Das soziale Europa ist unser Ziel, „und dazu passt nicht, dass Menschen ertrinken, die nach Europa wollen“, hat Kerstin Griese in einer Rede auf dem SPD-Parteitag gesagt. Die Abgeordnete hat Innenminister Friedrich (CSU) vorgeworfen, „mit kaltem Herzen, mit Abwehr und Ignoranz“ auf die Migration zu regieren.

„Wenn die Kirchen nicht aktiv geworden wären, hätte Deutschland noch nicht einmal 5000 syrische Flüchtlinge aufgenommen“, sagte die SPD-Kirchenbeauftragte.

„Wir brauchen die Hilfe der Zivilgesellschaft“, unterstrich Griese.
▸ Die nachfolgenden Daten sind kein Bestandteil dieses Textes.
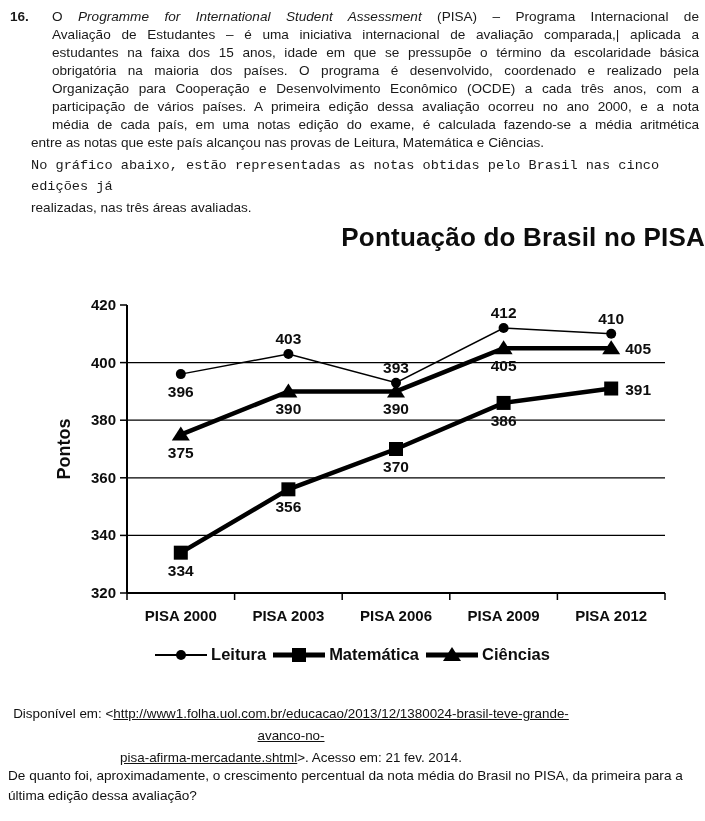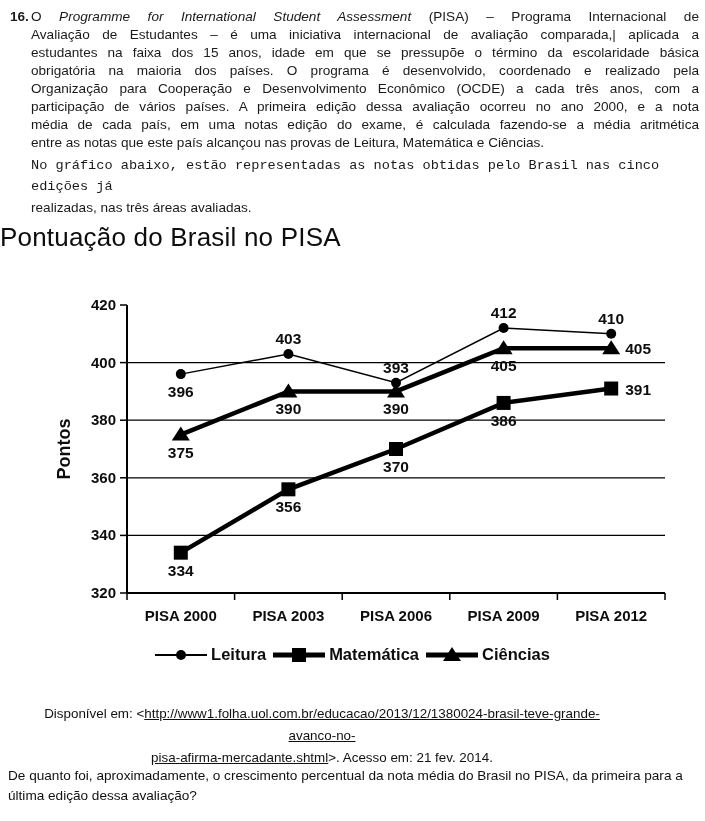"O Programme for International Student" .just { margin-left: none -> 21px }
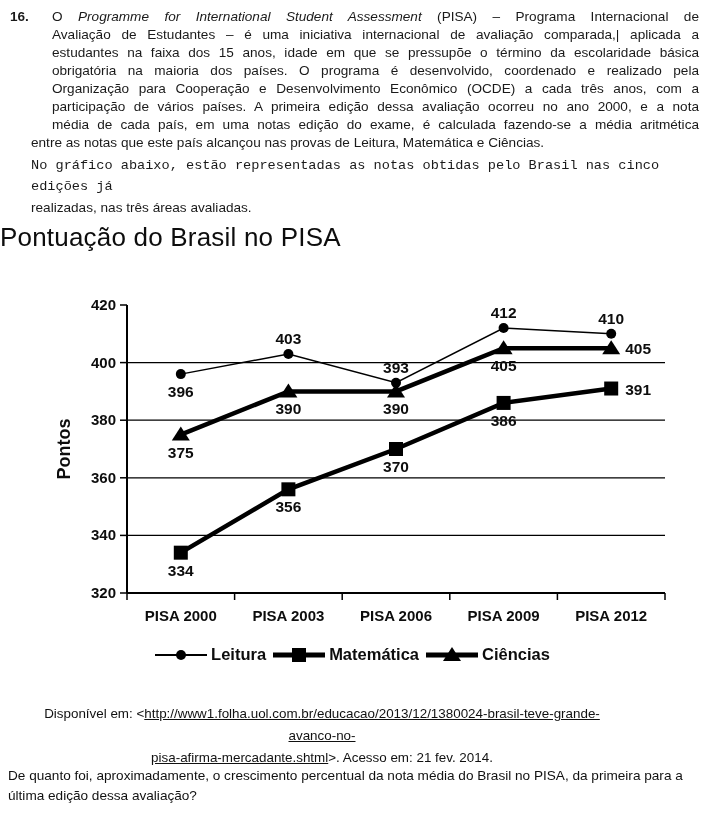"Pontuação do Brasil no PISA" .chart-title { font-weight: normal -> bold; text-align: left -> right }
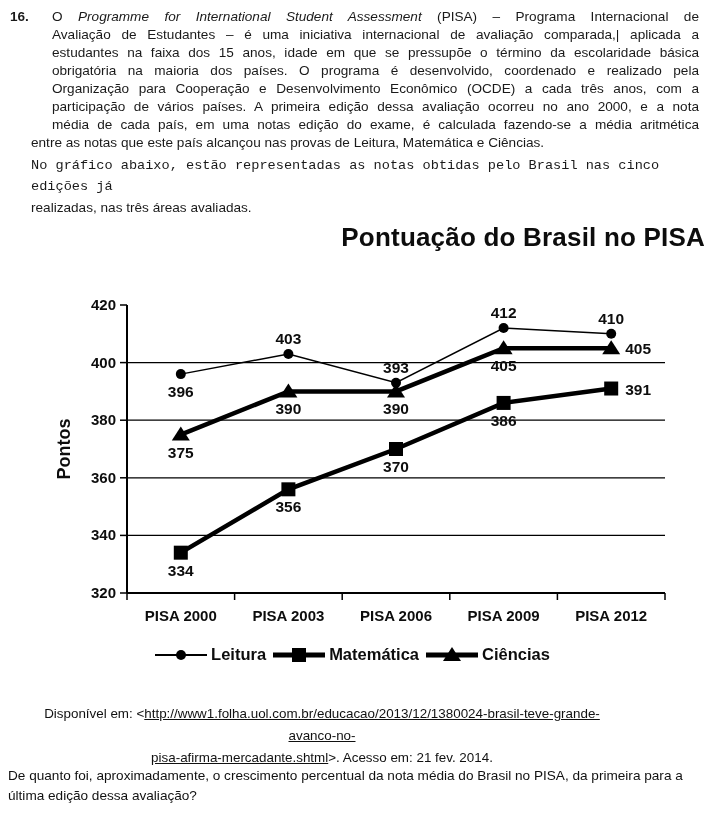"Disponível em:" .source { margin-left: 31px -> none }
Sie lobte den SPD-Ortsverein, der Fahrräder für ein Asylbewerberheim sammelt, und die Kirchengemeinden, Nachbarschaften und Initiativen, die Kleidung, Spielzeug und „einfach nur Zeit“ für Flüchtlinge mitbringen. Auch die SPD bräuchte manchmal den Anstoß von außen, um in der Flüchtlingsfrage klar Stellung zu beziehen, merkte Griese auf dem Leipziger Parteitag an.